Everything from the line that contains "érdemes lenne megnézni!!!" through the final line of the records should be written out exactly, and nothing outside that span.

|---|

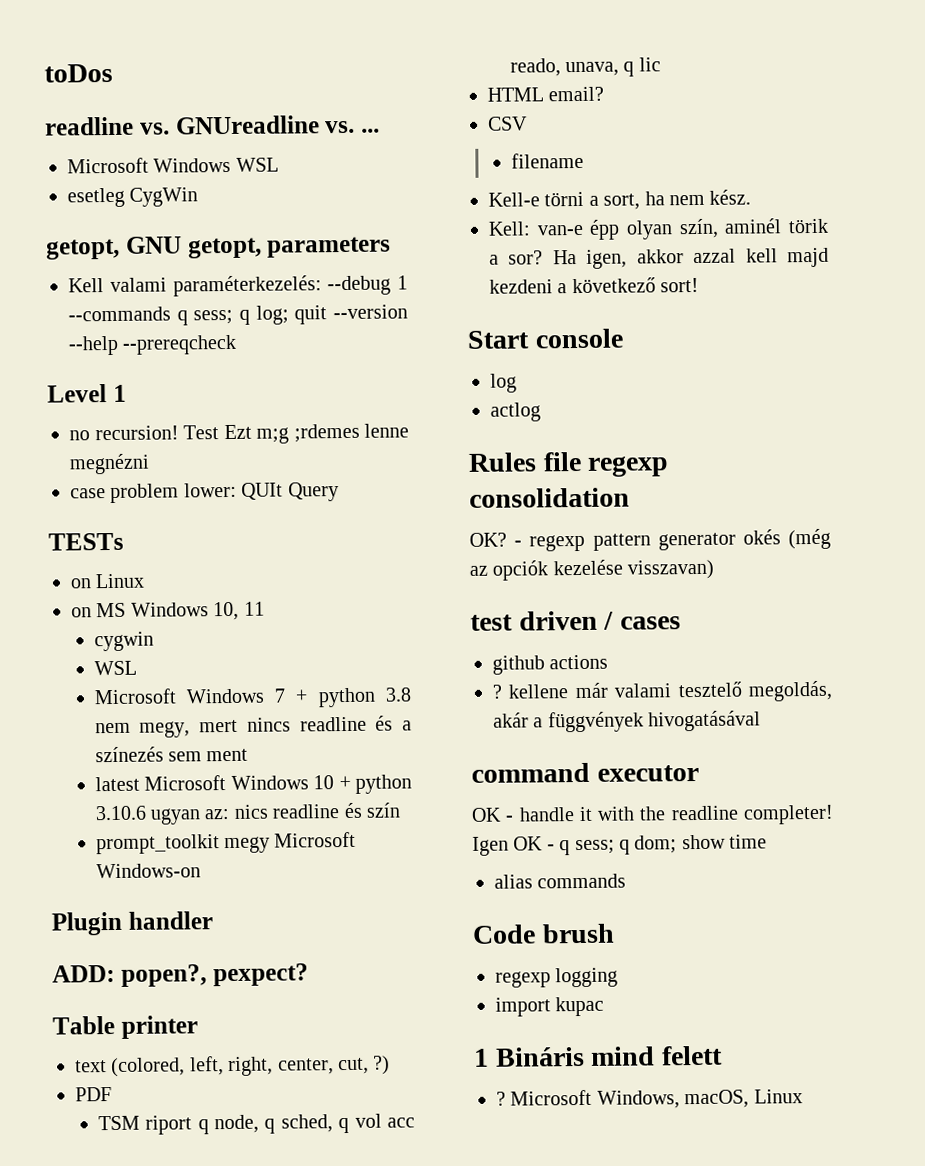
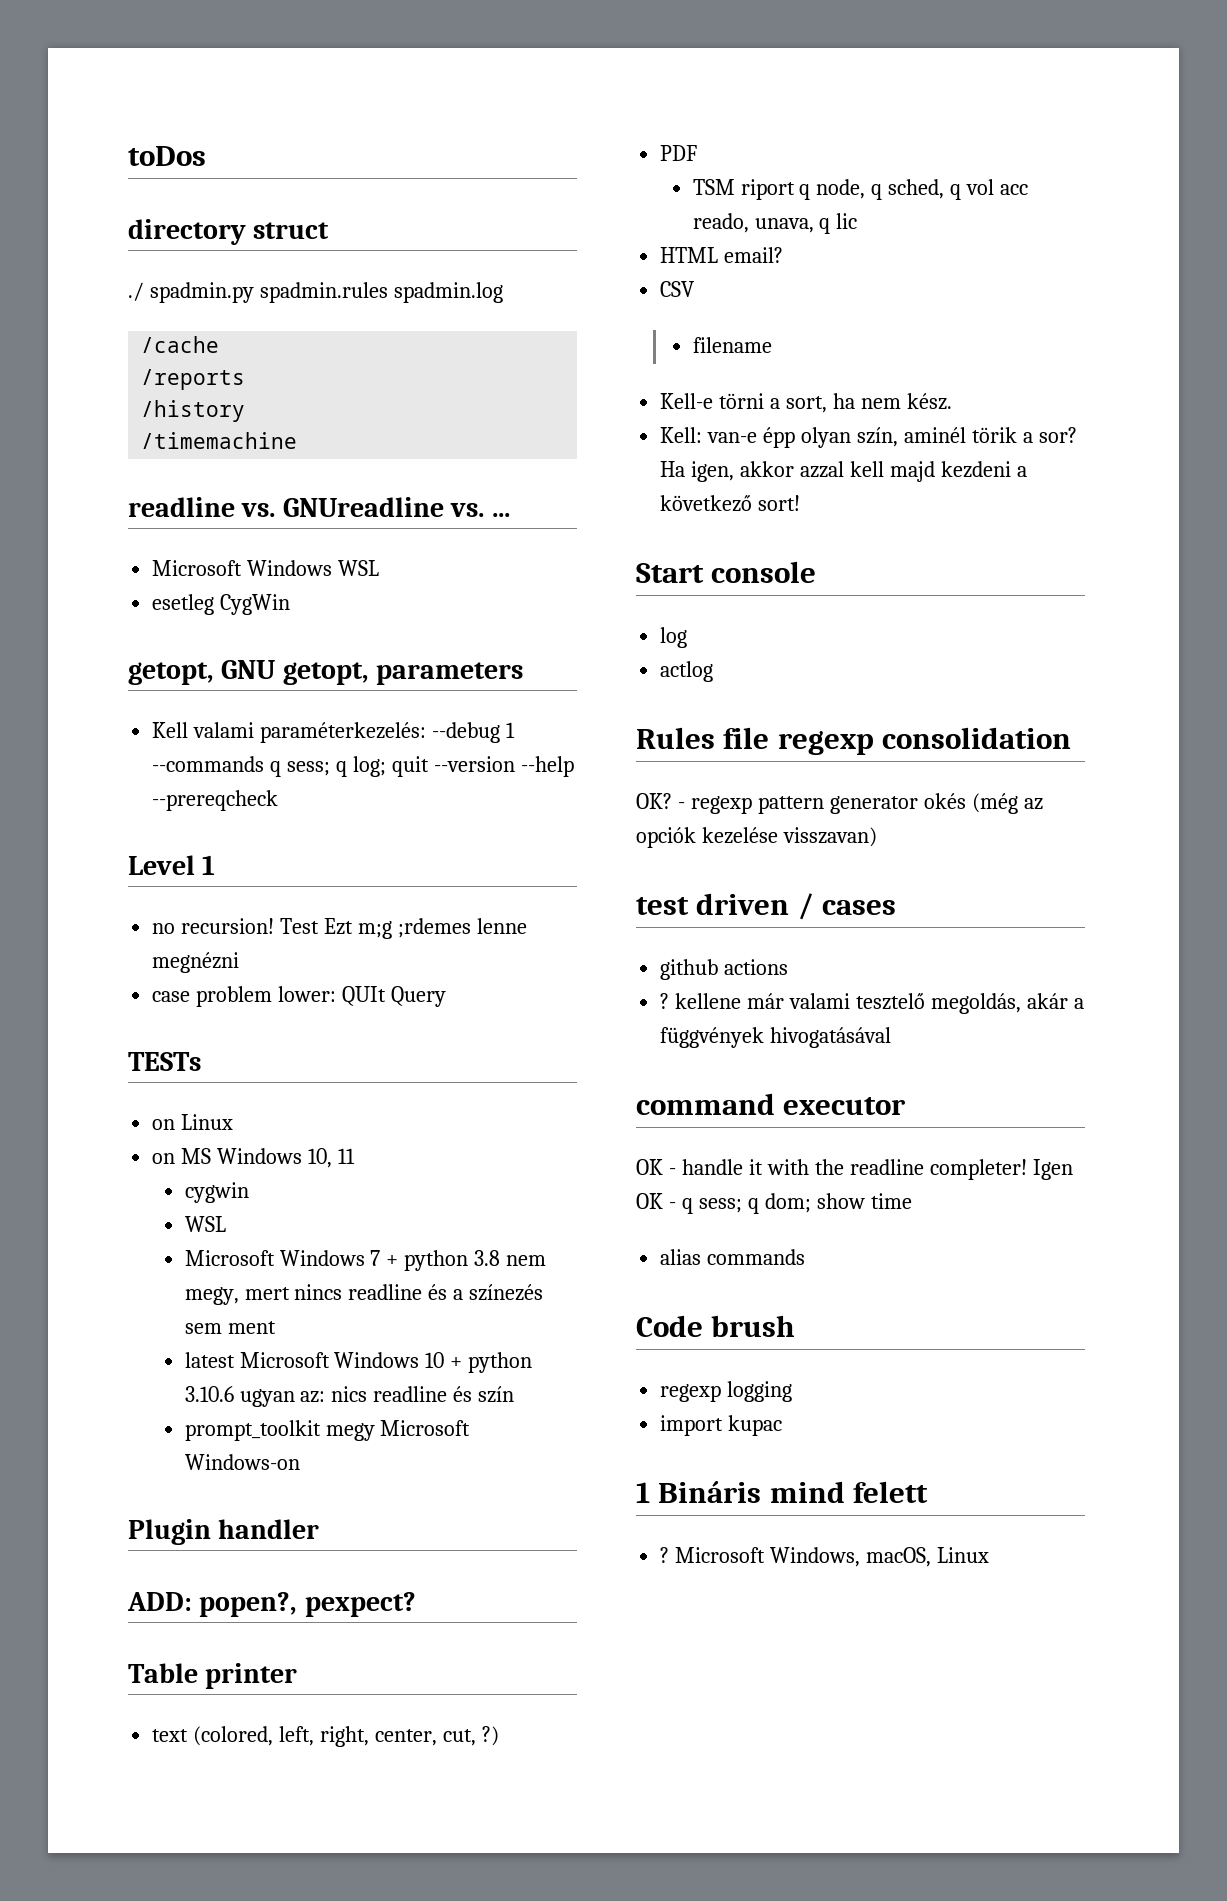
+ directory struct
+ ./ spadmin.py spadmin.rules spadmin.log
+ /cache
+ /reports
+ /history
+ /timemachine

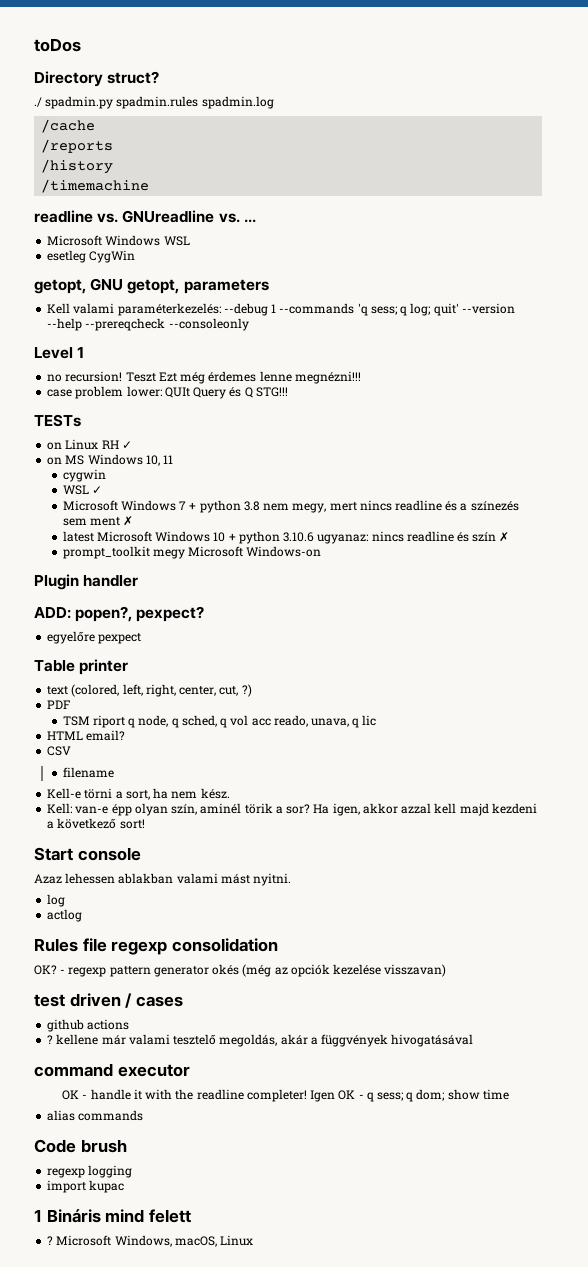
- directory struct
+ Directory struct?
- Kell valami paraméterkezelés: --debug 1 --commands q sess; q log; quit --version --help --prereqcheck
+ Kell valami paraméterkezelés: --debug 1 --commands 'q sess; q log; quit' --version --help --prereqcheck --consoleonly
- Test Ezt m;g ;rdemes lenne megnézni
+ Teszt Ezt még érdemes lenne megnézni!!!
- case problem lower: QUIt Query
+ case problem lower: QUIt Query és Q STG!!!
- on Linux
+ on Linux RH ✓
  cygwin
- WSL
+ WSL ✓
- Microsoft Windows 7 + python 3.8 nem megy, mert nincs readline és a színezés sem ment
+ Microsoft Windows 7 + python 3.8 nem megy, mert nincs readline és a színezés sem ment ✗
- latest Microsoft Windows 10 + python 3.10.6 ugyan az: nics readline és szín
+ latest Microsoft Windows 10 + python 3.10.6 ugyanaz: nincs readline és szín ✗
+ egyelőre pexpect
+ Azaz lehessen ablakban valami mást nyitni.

|---|

Response to this task
+ Teszt Ezt még érdemes lenne megnézni!!!
- case problem lower: QUIt Query
+ case problem lower: QUIt Query és Q STG!!!
- on Linux
+ on Linux RH ✓
  cygwin
- WSL
+ WSL ✓
- Microsoft Windows 7 + python 3.8 nem megy, mert nincs readline és a színezés sem ment
+ Microsoft Windows 7 + python 3.8 nem megy, mert nincs readline és a színezés sem ment ✗
- latest Microsoft Windows 10 + python 3.10.6 ugyan az: nics readline és szín
+ latest Microsoft Windows 10 + python 3.10.6 ugyanaz: nincs readline és szín ✗
+ egyelőre pexpect
+ Azaz lehessen ablakban valami mást nyitni.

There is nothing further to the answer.